A even better implementation: (Better solutions are certainly possible with per-layer schedule tweaking.)

  • vgg 120ms/image
  • inception 32ms/image

Additional notes:

  • GHC machines can get loaded, so make sure you are running on a
  • The above results were obtained using batch size 32, but your implementation may prefer a different batch size. Please indicate in your writeup what the batch size should be.)
  • I will run inference on a ghc machine that is similar to ghc35 (see hostnames above) and on large set of test images -n > 100 to eliminate any warm up overhead.
    • I will focus on your VGG implementation for performance points (if you're in the ballpark of the 137ms/image reference implementation you will get 30 points, a solid A grade, I'll linearly drop points to the 400ms/image baseline.)
  • Inception is largely for fun, since it's harder to tune. But I'm very interested to see how well folks can do.


A reasonable reference implementation of training was able to train to 20% accuracy on CIFAR in about 30 minutes (8 epochs, 6ms/image during training on ghc35). The point of the training part of the assignment is to successfully train, which will be nearly impossible without a basic set of performance optimizations.
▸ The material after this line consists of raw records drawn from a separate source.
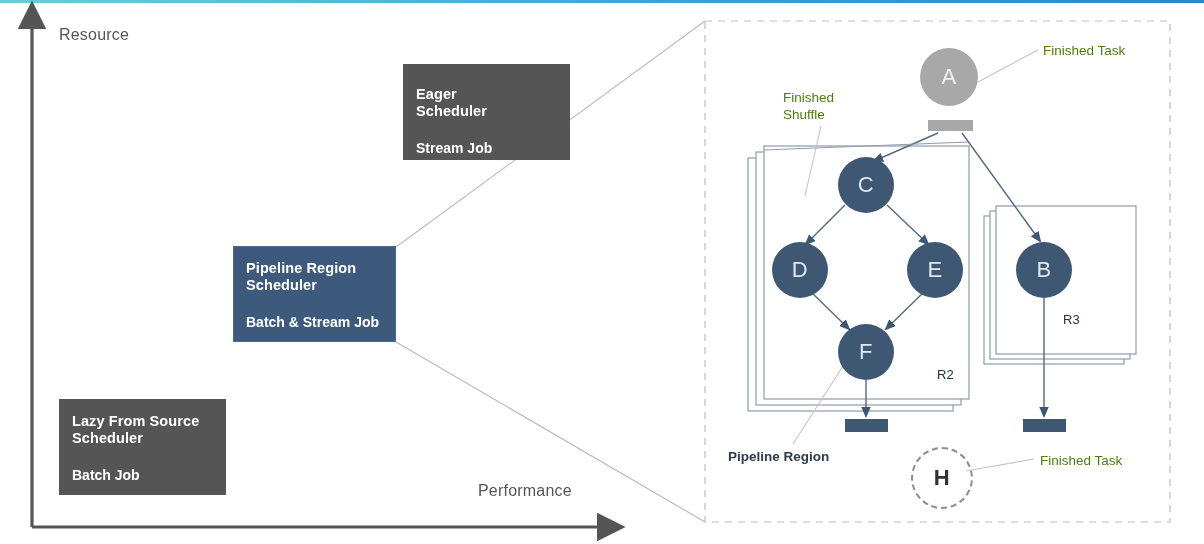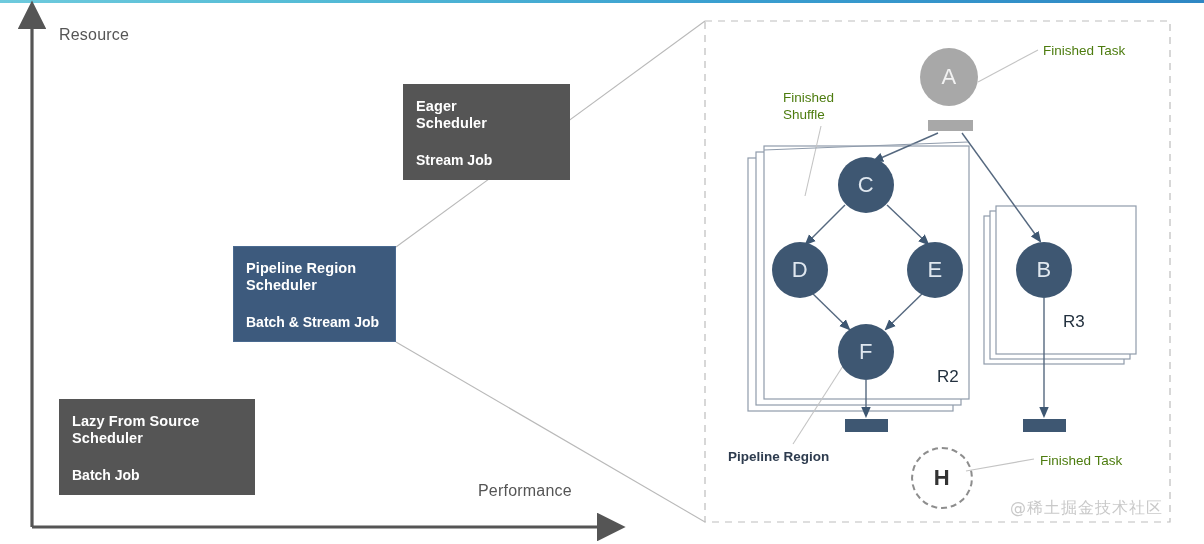--- a/index.html
+++ b/index.html
@@ -46,9 +46,9 @@
     font-weight: bold;
   }
   .box-eager {
-    left: 403px; top: 84px; width: 167px; height: 96px;
+    left: 403px; top: 64px; width: 167px; height: 96px;
     background: #555555;
-    padding: 14px 0 0 13px;
+    padding: 22px 0 0 13px;
   }
   .box-eager .sub { margin-top: 20px; }
   .box-prs {

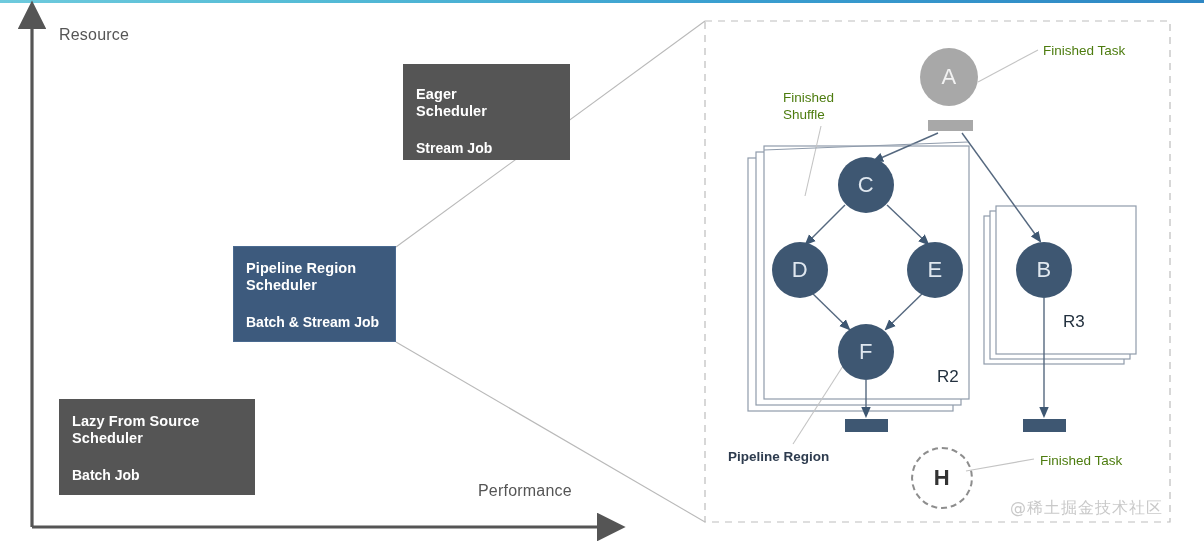--- a/index.html
+++ b/index.html
@@ -94,7 +94,7 @@
   .region-tag {
     position: absolute;
     color: #23313f;
-    font-size: 17px;
+    font-size: 13px;
     font-weight: normal;
   }
   #tag-r2 { left: 937px; top: 367px; }

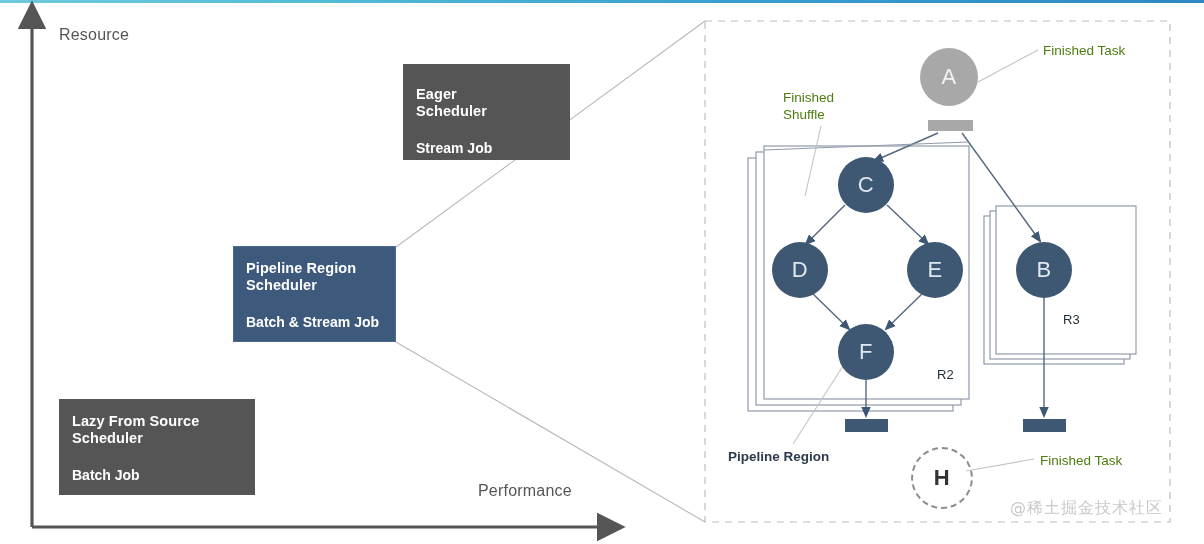--- a/index.html
+++ b/index.html
@@ -59,7 +59,7 @@
   }
   .box-prs .sub { margin-top: 20px; }
   .box-lazy {
-    left: 59px; top: 399px; width: 196px; height: 96px;
+    left: 59px; top: 399px; width: 167px; height: 96px;
     background: #555555;
     padding: 14px 0 12px 13px;
   }

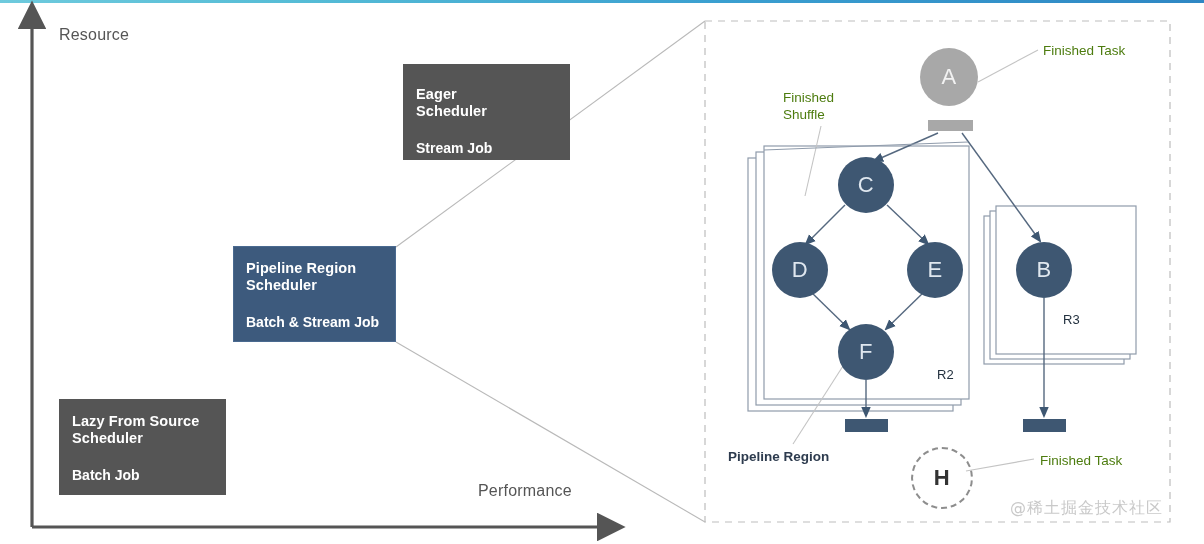--- a/index.html
+++ b/index.html
@@ -260,7 +260,6 @@
 Shuffle</div>
   <div class="diag-label" id="label-pipeline-region">Pipeline Region</div>
 
-  <div id="watermark">@稀土掘金技术社区</div>
 </div>
 
 </body></html>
Obtaining this accuracy in a similar ballpark about 1 hour will give you fill training credit.


You may need to run aklog prior to copying files over. (Otherwise you may observe a permission denied error.)

Since there are many ways to approach this assignment, please hand in your full (We should be able to build and run the code on Andrew Linux machines by typign 'make' from this tree.


As part of this handin please include your writeup in /afs/cs/academic/class/15769-f16-users/ANDREWID/asst2/writeup.pdf. In this writeup, please include:

  • A description of your basic approach to scheduling the pipeline (if you used Halide, describe your schedules, if you went solo in C++, CUDA, or some other programming framework, please describe your approach in more detail)
  • A description of your process in training an image classifier on the CIFAR 100 data in Part 3. What knobs did you play around with (learning rate?, momentum?) Describe any observations encountered in the process (congratulations... for many of you, you've now trained for first network!)